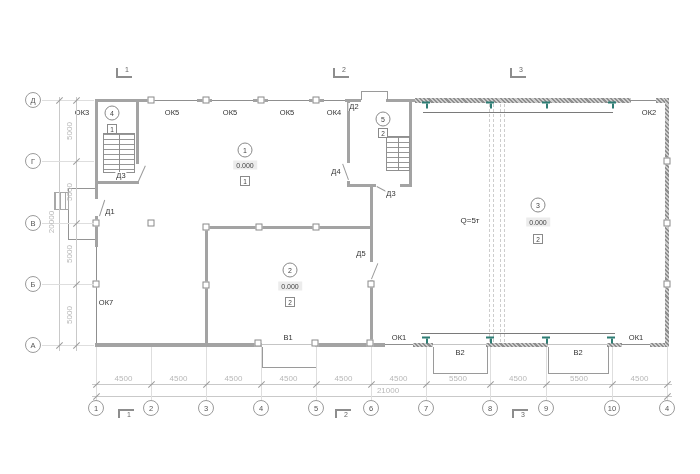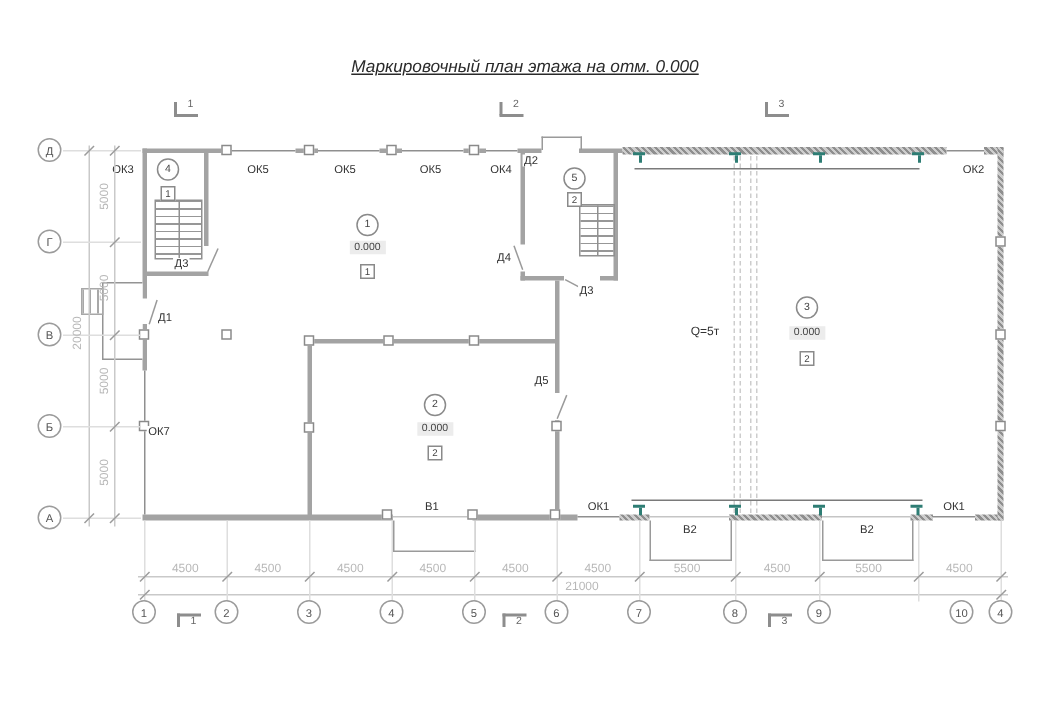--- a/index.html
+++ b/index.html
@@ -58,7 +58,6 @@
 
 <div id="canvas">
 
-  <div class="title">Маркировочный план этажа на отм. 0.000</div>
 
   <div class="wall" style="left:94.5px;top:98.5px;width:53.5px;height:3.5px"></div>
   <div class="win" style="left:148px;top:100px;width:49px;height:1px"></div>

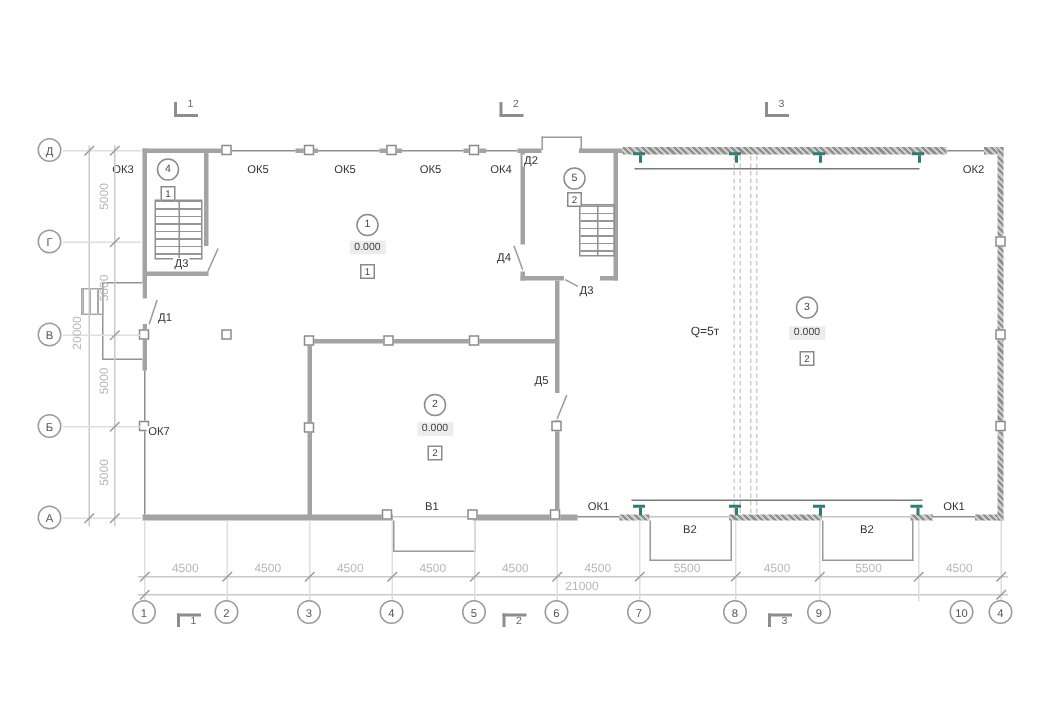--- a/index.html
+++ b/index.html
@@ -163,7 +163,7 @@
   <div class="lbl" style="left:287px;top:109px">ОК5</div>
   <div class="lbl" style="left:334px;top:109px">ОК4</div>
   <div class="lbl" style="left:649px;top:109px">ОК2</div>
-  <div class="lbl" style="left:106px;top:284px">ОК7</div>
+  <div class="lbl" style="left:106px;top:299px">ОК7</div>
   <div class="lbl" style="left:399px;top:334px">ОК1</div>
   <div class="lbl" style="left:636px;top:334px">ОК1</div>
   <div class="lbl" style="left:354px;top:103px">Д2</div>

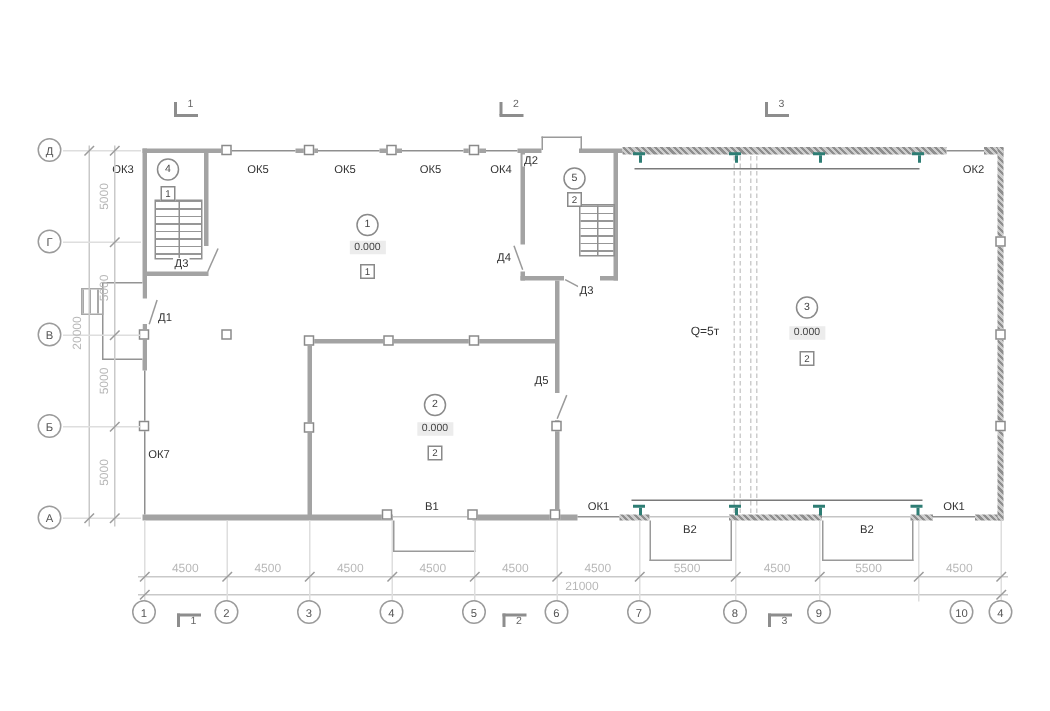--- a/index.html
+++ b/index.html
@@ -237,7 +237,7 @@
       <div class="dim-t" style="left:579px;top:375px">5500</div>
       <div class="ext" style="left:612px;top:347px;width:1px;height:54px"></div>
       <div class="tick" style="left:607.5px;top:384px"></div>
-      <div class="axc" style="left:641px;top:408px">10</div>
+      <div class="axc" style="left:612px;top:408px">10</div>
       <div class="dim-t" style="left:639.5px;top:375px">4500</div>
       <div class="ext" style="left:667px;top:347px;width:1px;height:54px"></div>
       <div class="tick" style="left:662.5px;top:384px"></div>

+ + + + + + +

**What is needed:**
Look through the entries above, find each line containing "width", and copy it.

**Worked solution:**
   <div class="wall" style="left:94.5px;top:98.5px;width:53.5px;height:3.5px"></div>
   <div class="win" style="left:148px;top:100px;width:49px;height:1px"></div>
       <div class="ext" style="left:612px;top:347px;width:1px;height:54px"></div>
       <div class="ext" style="left:667px;top:347px;width:1px;height:54px"></div>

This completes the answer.